The demand for plug transplants by the Florida winter strawberry (Fragaria ×ananassa Duch.) industry may increase as water conservation during plant establishment becomes more important and the loss of methyl bromide fumigant makes the production of bare-root transplants more problematic. A study was conducted during the 1995-96 and 1996-97 seasons to determine the effect of container size and temperature conditioning on the plant growth and early season fruit yield of `Sweet Charlie' strawberry plants. Plants in containers of three sizes (75, 150, and 300 cm3) were grown in one of two temperature-controlled greenhouses (35 °C day/25 °C night or 25 °C day/15 °C night) for the 2 weeks just prior to transplanting into a fruiting field at Dover, Fla. Plants exposed to the 25/15 °C treatment had significantly higher average root dry weights at planting in 1995 and 1996 than did plants exposed to the 35/25 °C treatment.
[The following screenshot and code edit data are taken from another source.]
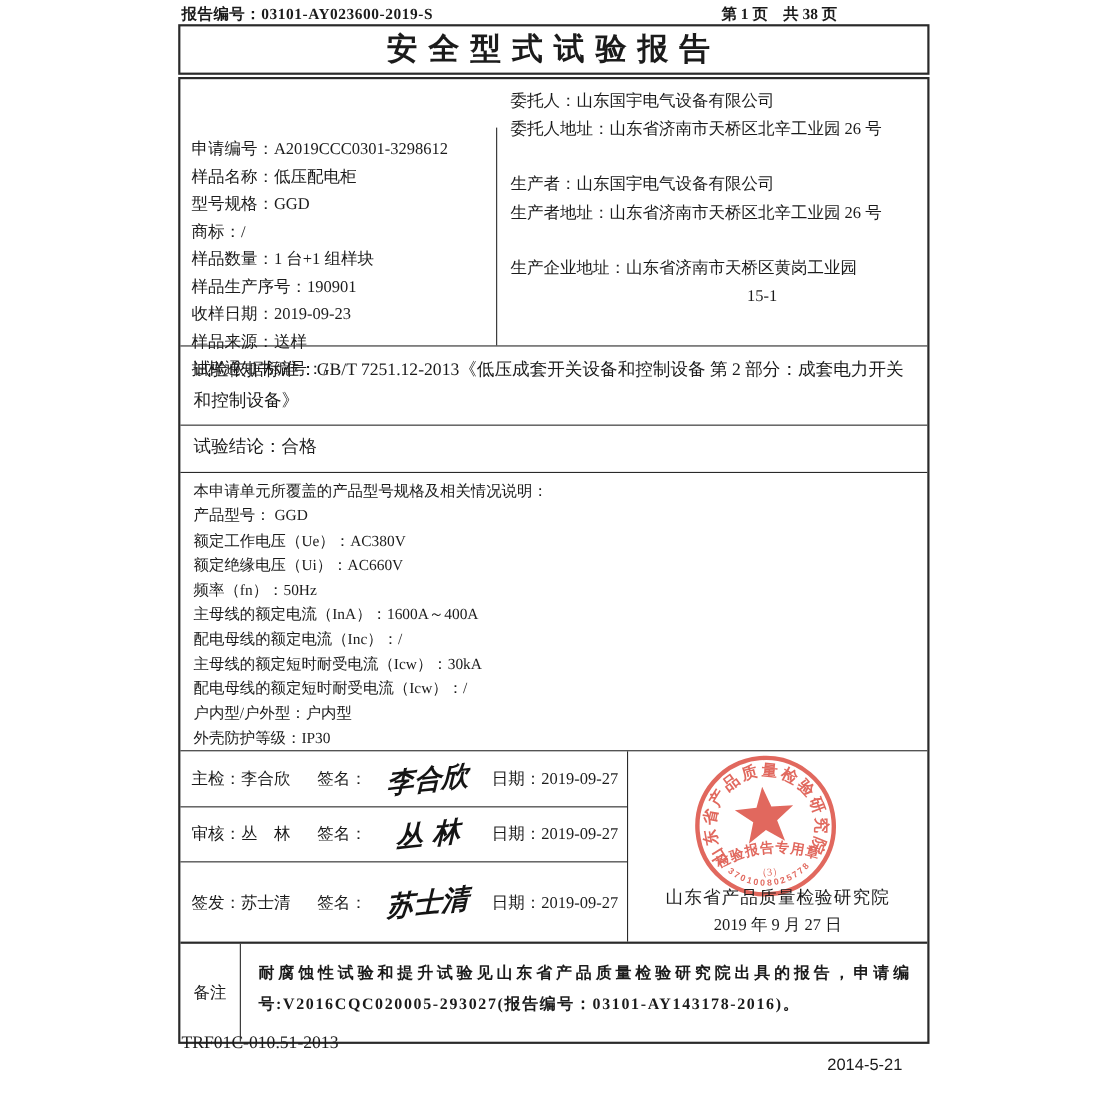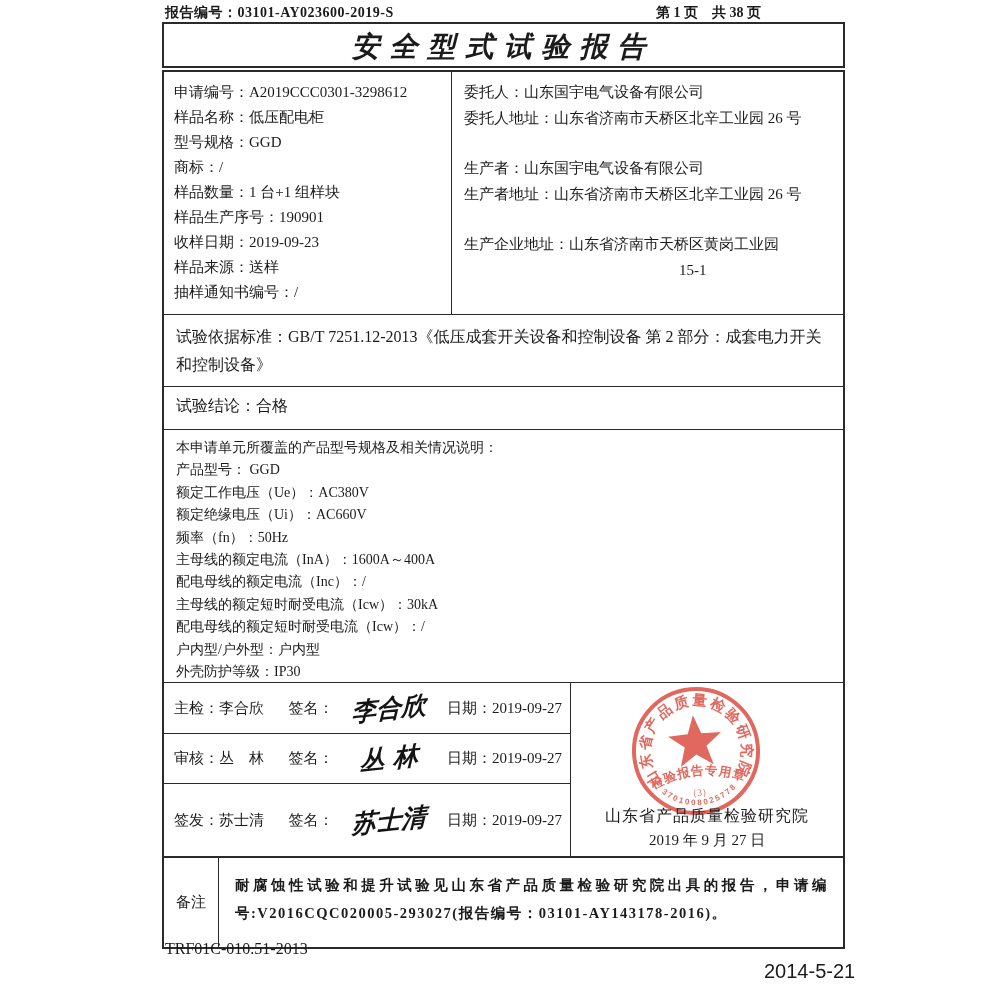--- a/index.html
+++ b/index.html
@@ -18,7 +18,7 @@
   
   .title-box {
     position:absolute; left:162px; top:22px; width:683px; height:46px;
-    border:2px solid #2a2a2a; display:flex; align-items:flex-end; justify-content:center;font-style:italic;
+    border:2px solid #2a2a2a; display:flex; align-items:center; justify-content:center;
   }
   .title-box .title { font-size:28px; font-weight:bold; letter-spacing:10px; }
   

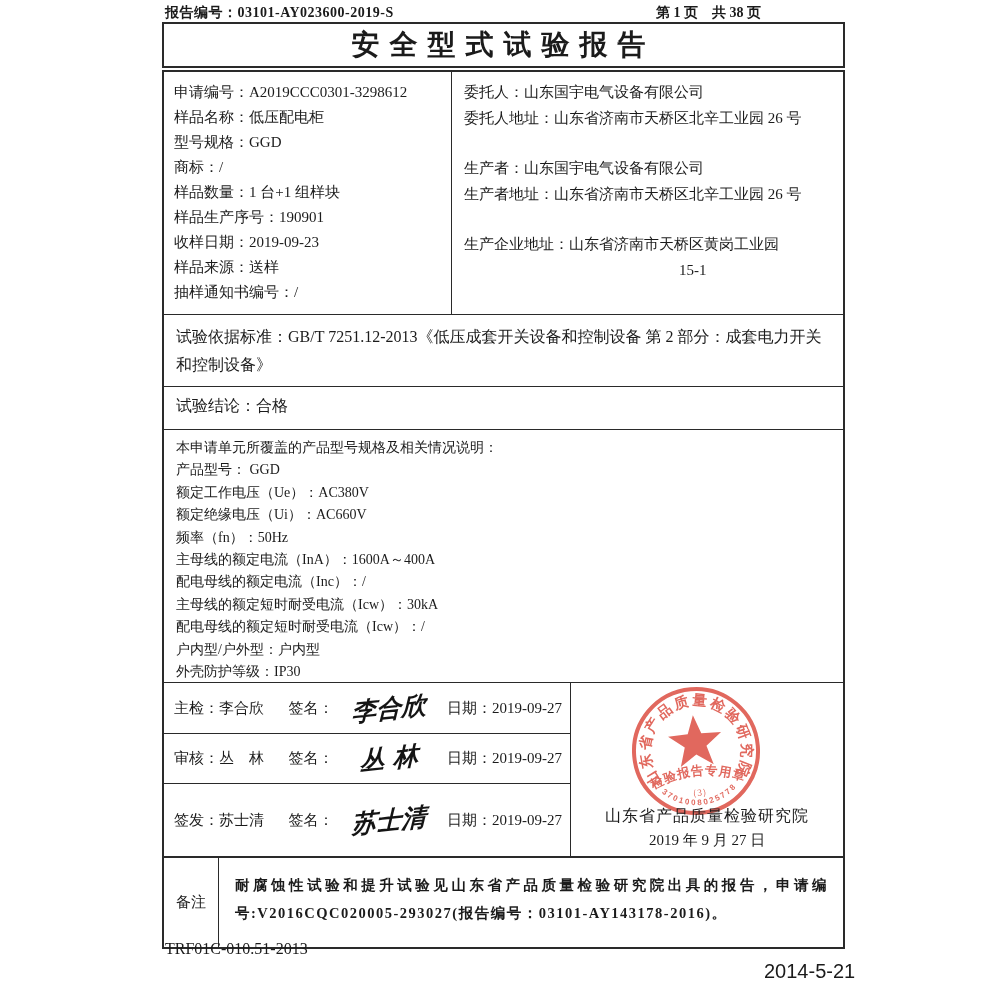--- a/index.html
+++ b/index.html
@@ -31,7 +31,7 @@
   .row:first-child { border-top:none; }
   
   .info-row { display:flex; height:242px; }
-  .info-left { width:288px; border-right:1px solid #2a2a2a; padding:8px 8px 0 10px; }
+  .info-left { width:288px; border-right:1px solid #2a2a2a; padding:8px 8px 0 10px;margin-top:44px; }
   .info-left .line { line-height:25px; white-space:nowrap; }
   .info-right { flex:1; padding:7px 6px 0 12px; }
   .info-right .grp { margin-bottom:24px; }

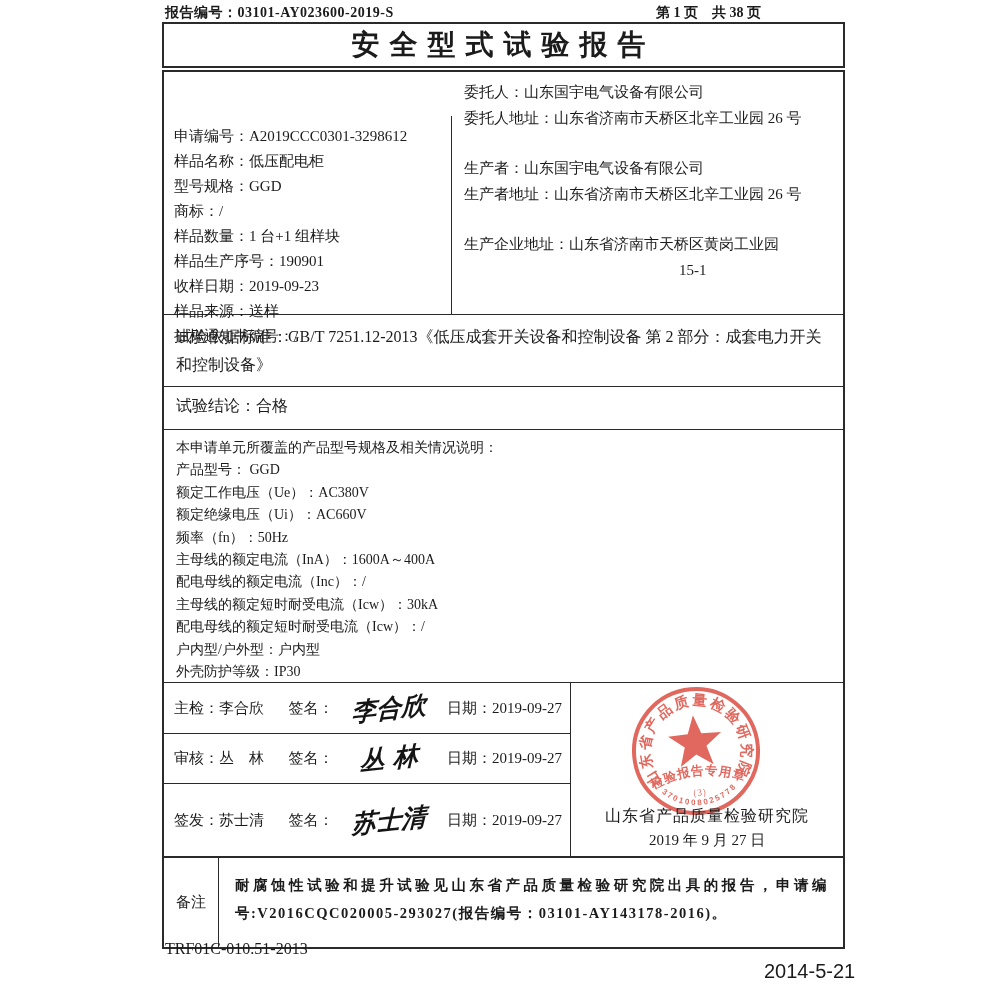--- a/index.html
+++ b/index.html
@@ -69,7 +69,7 @@
   .remark-text { flex:1; padding:13px 15px 0 16px; font-size:14.5px; line-height:28px; text-align:justify; letter-spacing:1.5px;font-weight:bold; }
   
   .ftr-left { position:absolute; left:165px; top:940px; font-size:16px; }
-  .ftr-right { position:absolute; left:752px; top:960px; font-size:20px; font-family:"Liberation Sans", sans-serif;margin-left:12px; }
+  .ftr-right { position:absolute; left:752px; top:960px; font-size:15px; font-family:"Liberation Sans", sans-serif; }
 </style>
 </head>
 <body>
Plants exposed to the 25/15 °C treatment also had higher average fruit yields than the plants exposed to the 35/25 °C treatment (48% and 18% higher in 1995-96 and 1996-97, respectively). The effect of container size on plant growth and yield was variable. Plants propagated in the 150- and 300-cm3 containers tended to be larger (at planting) than the plants propagated in the 75-cm3 containers, but the larger container sizes did not result in consistently higher yields.